Problem requirements
All entries must be repeated exactly; do not include the pictures.

Material to process
- - -
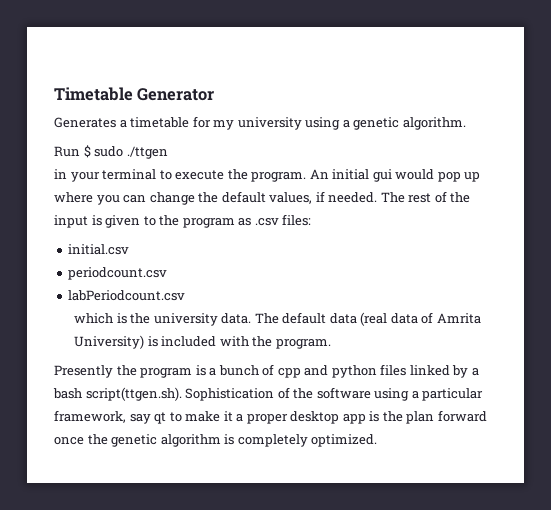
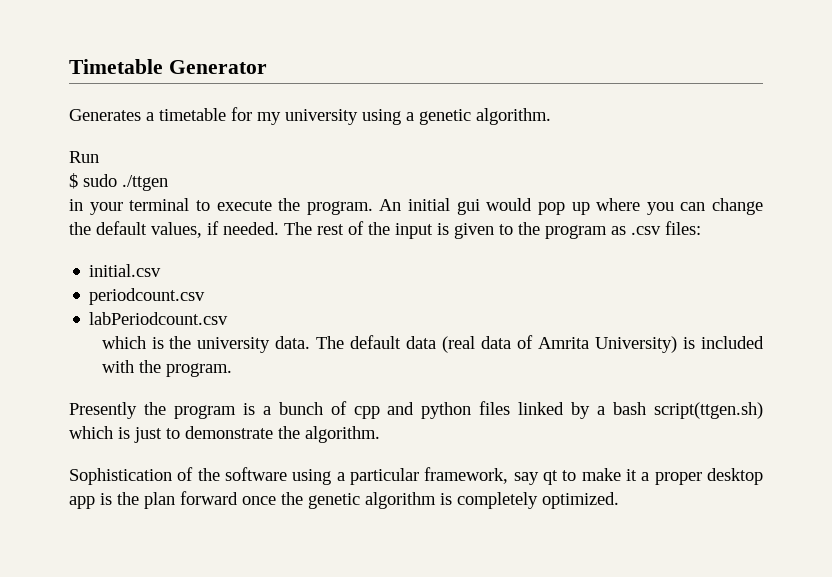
- Run $ sudo ./ttgen
+ Run
+ $ sudo ./ttgen
- Presently the program is a bunch of cpp and python files linked by a bash script(ttgen.sh). Sophistication of the software using a particular framework, say qt to make it a proper desktop app is the plan forward once the genetic algorithm is completely optimized.
+ Presently the program is a bunch of cpp and python files linked by a bash script(ttgen.sh) which is just to demonstrate the algorithm.
+ Sophistication of the software using a particular framework, say qt to make it a proper desktop app is the plan forward once the genetic algorithm is completely optimized.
- - -
Your solution
- Run $ sudo ./ttgen
+ Run
+ $ sudo ./ttgen
- Presently the program is a bunch of cpp and python files linked by a bash script(ttgen.sh). Sophistication of the software using a particular framework, say qt to make it a proper desktop app is the plan forward once the genetic algorithm is completely optimized.
+ Presently the program is a bunch of cpp and python files linked by a bash script(ttgen.sh) which is just to demonstrate the algorithm.
+ Sophistication of the software using a particular framework, say qt to make it a proper desktop app is the plan forward once the genetic algorithm is completely optimized.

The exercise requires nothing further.